5. Once mixture has cooled to 25C add the nuruk. Mix evenly. 
6. Ferment at 18-25C. Fermentation should finish after 3-4 days. If fermentation lags, pitch in some white wine or sake yeast.
7. Strain liquid into clean plastic bottles. Sweeten if necessary. Cook up some pajeon and enjoy!


----------



## neonmeate

wow that sounds like crazy stuff. what is soju?
i have made some wild fermented indian stuff with mustard seeds, carrot and beetroot before, but this sounds a bit cleaner. is it just a lactic sourness or is it very acetic?


----------



## Adamt

I'd think soju ~ shochu ~ vodka-like distilled beverage made from rice/potato/sweet potato/starch.


----------



## Count Vorlauf

Adamt said:


> I'd think soju ~ shochu ~ vodka-like distilled beverage made from rice/potato/sweet potato/starch.




Lactic sourness if I remember correctly. Soju is as you described, but ABV only stands around 20%.


----------



## Fermented

Soju is pretty much Korean sake except that the process uses distillation as one of the final stages.

You can source it from larger bottle shops like Dan Murphy's but is also often available under the counter from Korean grocers. 
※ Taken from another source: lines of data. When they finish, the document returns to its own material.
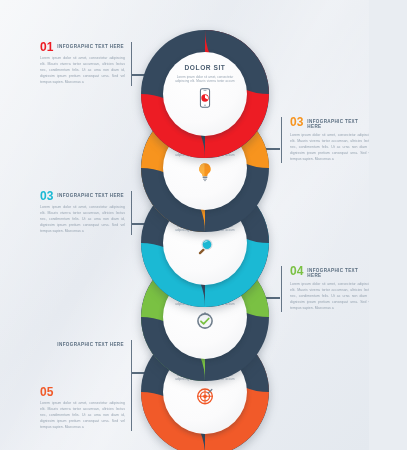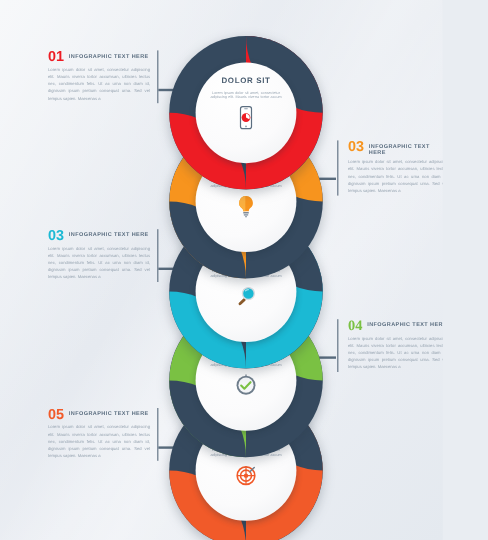--- a/index.html
+++ b/index.html
@@ -245,7 +245,7 @@
     <div class="rule"></div>
     <div class="pad">
       <div class="bhead">
-        <div class="bnum" style="color:#7ac143;font-family:Liberation Serif, serif;">04</div>
+        <div class="bnum" style="color:#7ac143;">04</div>
         <div class="btitle">INFOGRAPHIC TEXT HERE</div>
       </div>
       <div class="bbody">Lorem ipsum dolor sit amet, consectetur adipiscing elit. Mauris viverra tortor accumsan, ultricies lectus nec, condimentum felis. Ut ac urna non diam id, dignissim ipsum pretium consequat urna. Sed vel tempus sapien. Maecenas a</div>

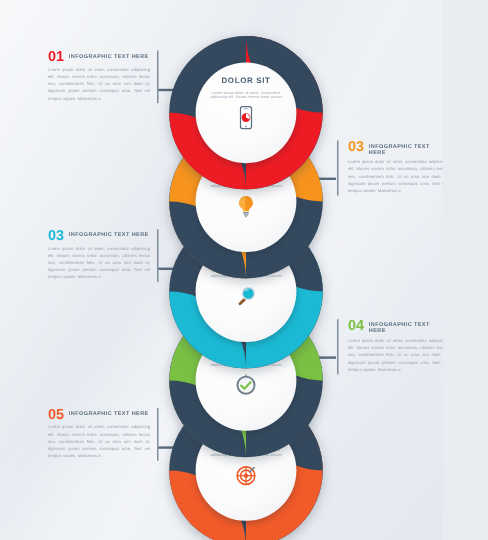--- a/index.html
+++ b/index.html
@@ -256,7 +256,7 @@
     <div class="rule"></div>
     <div class="pad">
       <div class="bhead">
-        <div class="bnum" style="color:#f15a29;">05</div>
+        <div class="bnum" style="color:#f15a29;margin-top:47px;">05</div>
         <div class="btitle">INFOGRAPHIC TEXT HERE</div>
       </div>
       <div class="bbody">Lorem ipsum dolor sit amet, consectetur adipiscing elit. Mauris viverra tortor accumsan, ultricies lectus nec, condimentum felis. Ut ac urna non diam id, dignissim ipsum pretium consequat urna. Sed vel tempus sapien. Maecenas a</div>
Nominally around 15% ABV and $9-15 for a 330 ml.

Cheers - Fermented.


----------



## Thirsty Boy

you can get a similar thing in asian grocery stores - they just call it rice wine. basically its rice in a tub with yeast and (whatever the chinese call it) koji - partially sweet, partially fermented and partially sour. If you wizz it up in a blender or let it warm up so the enzymes break things down more and the sweetness ferments more, it becomes less solid and more boozy and sour. In the vietnamese groceries near my place its called Cơm rượu or Rượu nếp

The Japanese call it (or something similar) Amakazi

Wikipedia has a good article on rice wine -- http://en.wikipedia.org/wiki/Rice_wine -- and it links to quite good individual articles about each type.


----------



## Count Vorlauf

Thirsty Boy said:


> you can get a similar thing in asian grocery stores - they just call it rice wine. basically its rice in a tub with yeast and (whatever the chinese call it) koji - partially sweet, partially fermented and partially sour. If you wizz it up in a blender or let it warm up so the enzymes break things down more and the sweetness ferments more, it becomes less solid and more boozy and sour. In the vietnamese groceries near my place its called Cơm rượu or Rượu nếp
> 
> The Japanese call it (or something similar) Amakazi
> 
> Wikipedia has a good article on rice wine -- http://en.wikipedia.org/wiki/Rice_wine -- and it links to quite good individual articles about each type.



Alas - neither of the Melbourne CBD Korean grocers I tried carried "nuruk" or knew where to find it in Melbourne. In fact, they were very curious as to why anyone would want to make makkoli in the first place. CityMart, across from Vic Markets, has commercially bottled makkoli. Look for the bowling pin shaped white plastic bottles in the fridge near the register.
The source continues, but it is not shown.